Feature request: Cross-session visibility in desktop app
Summary
One Claude Code session/window should be able to see what's happening in another session — e.g., which files are being edited, what tools are running, test results, and current status. Currently, each session operates in complete isolation with no awareness of sibling sessions.
Use case
When running parallel sessions (e.g., in git worktrees or separate terminal tabs), there is no way to coordinate or even know what another session is doing without manually switching between windows/tabs. This makes it easy to create conflicts — two sessions editing the same file, running redundant tests, or working at cross purposes on related code.

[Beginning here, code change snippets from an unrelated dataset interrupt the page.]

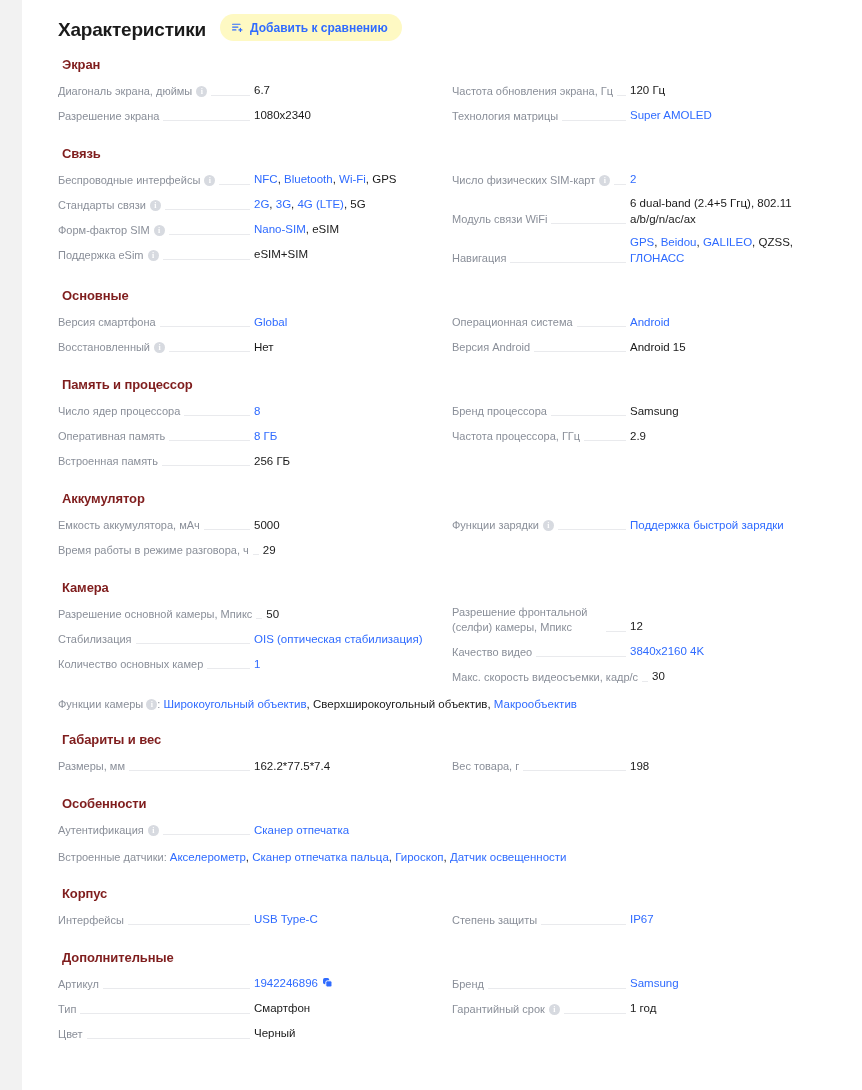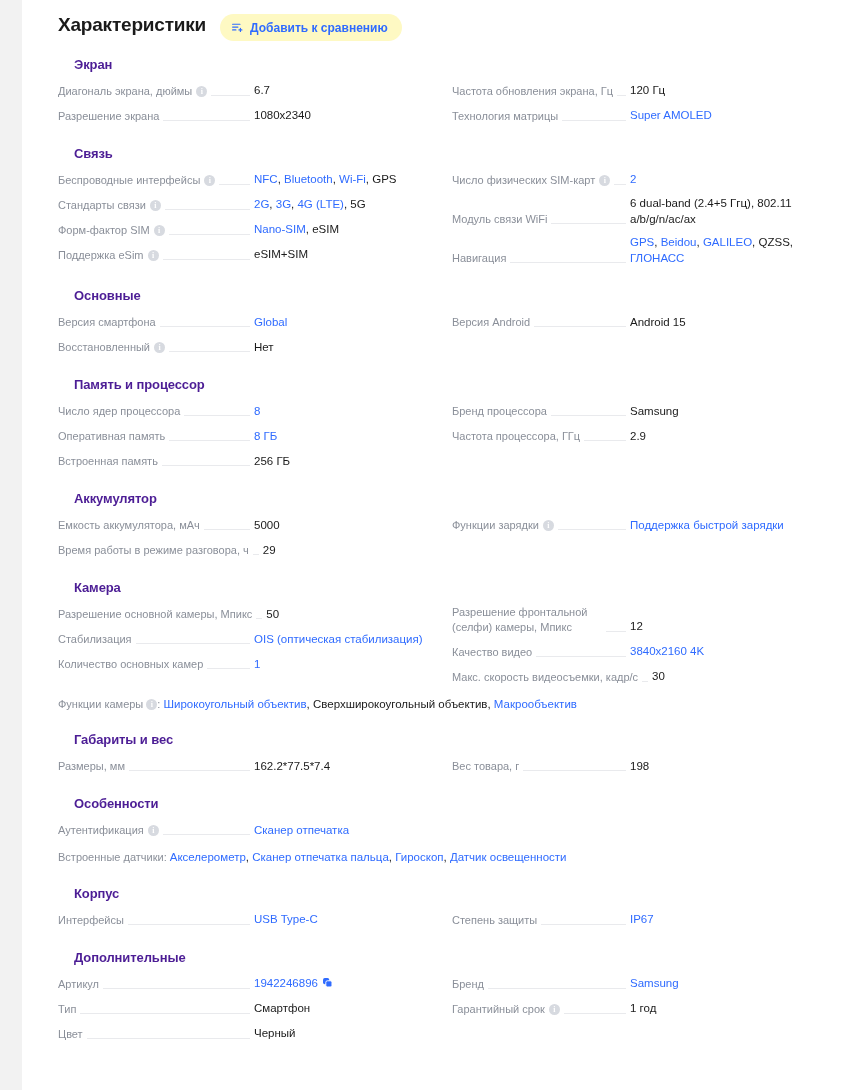"Характеристики" .header-row { align-items: flex-start -> flex-end }
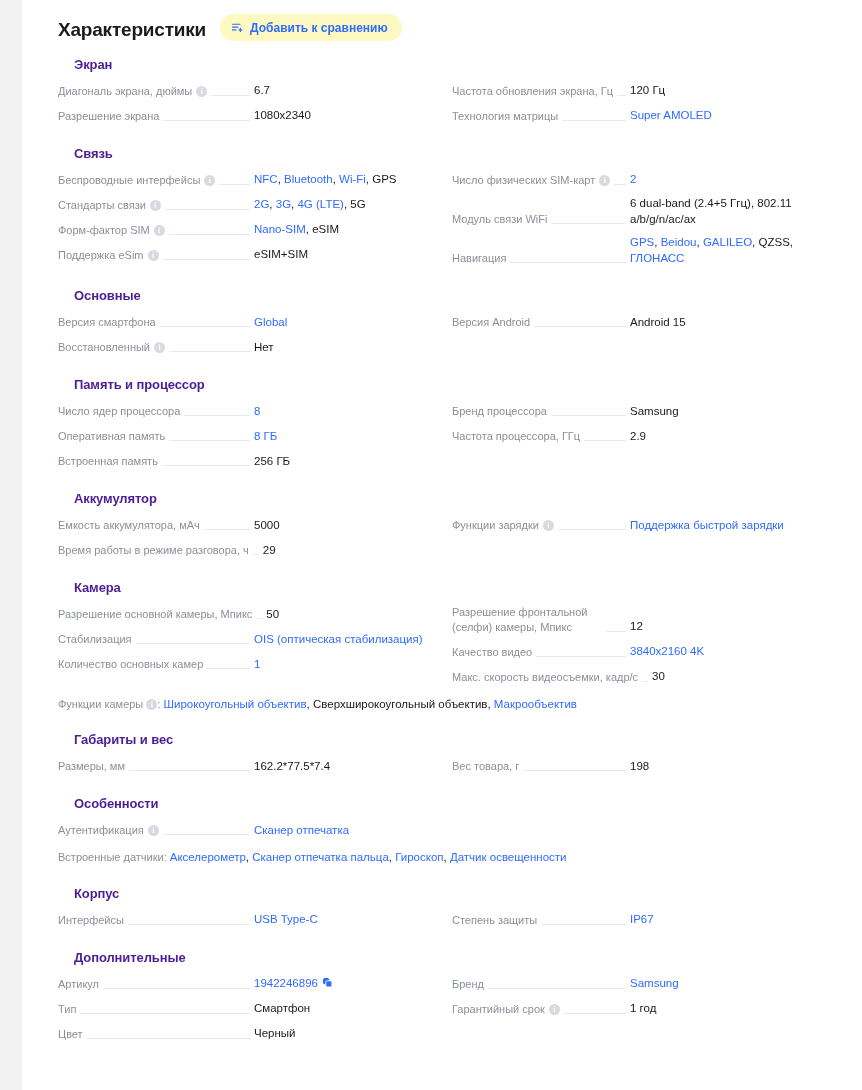"Экран" .section-title { color: #4c1d95 -> #7f1d1d; margin: 0 0 6px 16px -> 0 0 6px 4px }
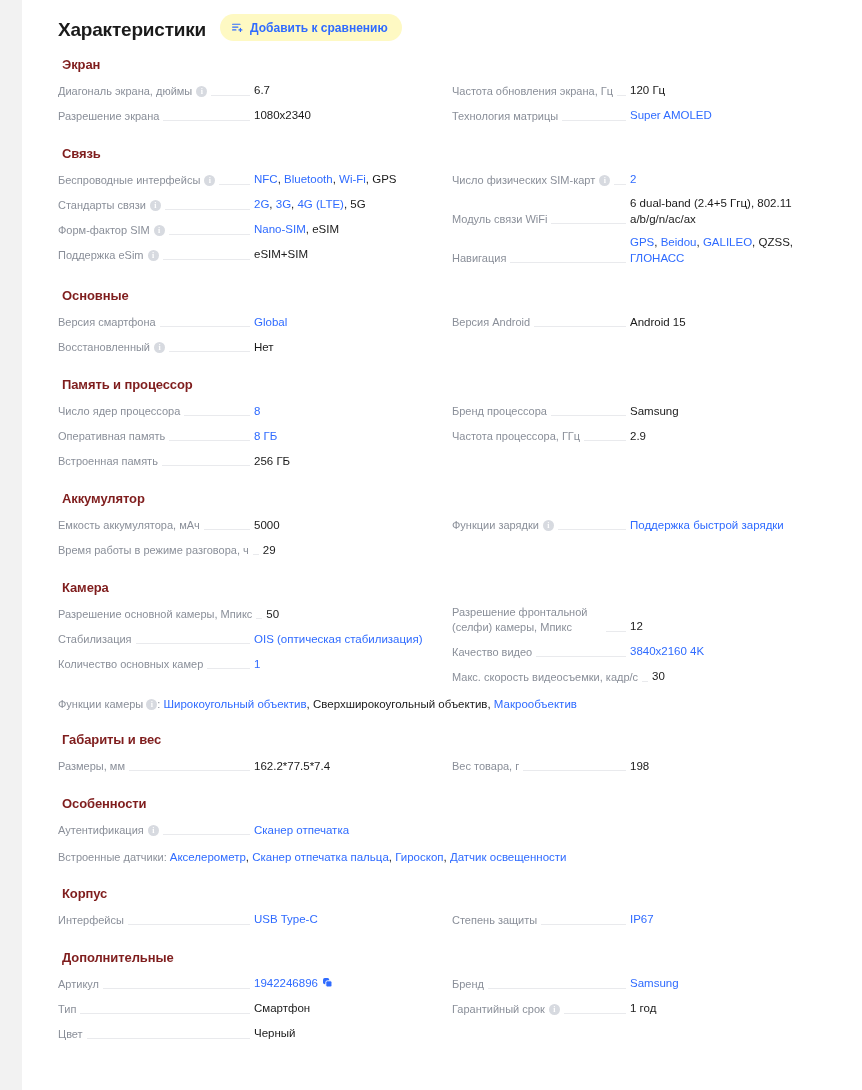"Операционная система" div.spec-row { html: none -> <div> <span> <span>Операционная система</span> </span> <span></span> <span><a>Android</a></span> </div> }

Current workarounds (all limited)
- Agent Teams (
/agents): Experimental, with rough edges — not yet a reliable coordination mechanism - Session transcripts on disk: Written to
~/.claude/projects/but not real-time; require manual inspection and parsing - Web
/tasksendpoint: Only works for cloud-spawned sessions, not local desktop/CLI sessions
None of these provide live, bidirectional awareness between concurrent local sessions.
Proposed ideas (non-prescriptive)
- Shared event bus or local state store between sessions — a lightweight IPC mechanism (e.g., Unix domain socket, SQLite WAL, or named pipe) that broadcasts session activity
- Sidebar/dashboard in the desktop app showing live activity from other active sessions — file being edited, tool in progress, recent output summary
- MCP-based coordination layer — an MCP server that each session connects to, exposing session state as resources and enabling cross-session tool calls
- Session status broadcasting — each session emits structured events (file open/edit, tool invocation start/end, test pass/fail, error encountered) that other sessions can subscribe to
Additional context
This would be especially valuable for users working with git worktrees or multiple feature branches simultaneously, where parallel Claude Code sessions are a natural workflow. Visibility across sessions would reduce conflicts, avoid duplicated work, and enable smarter coordination — whether manual or automated.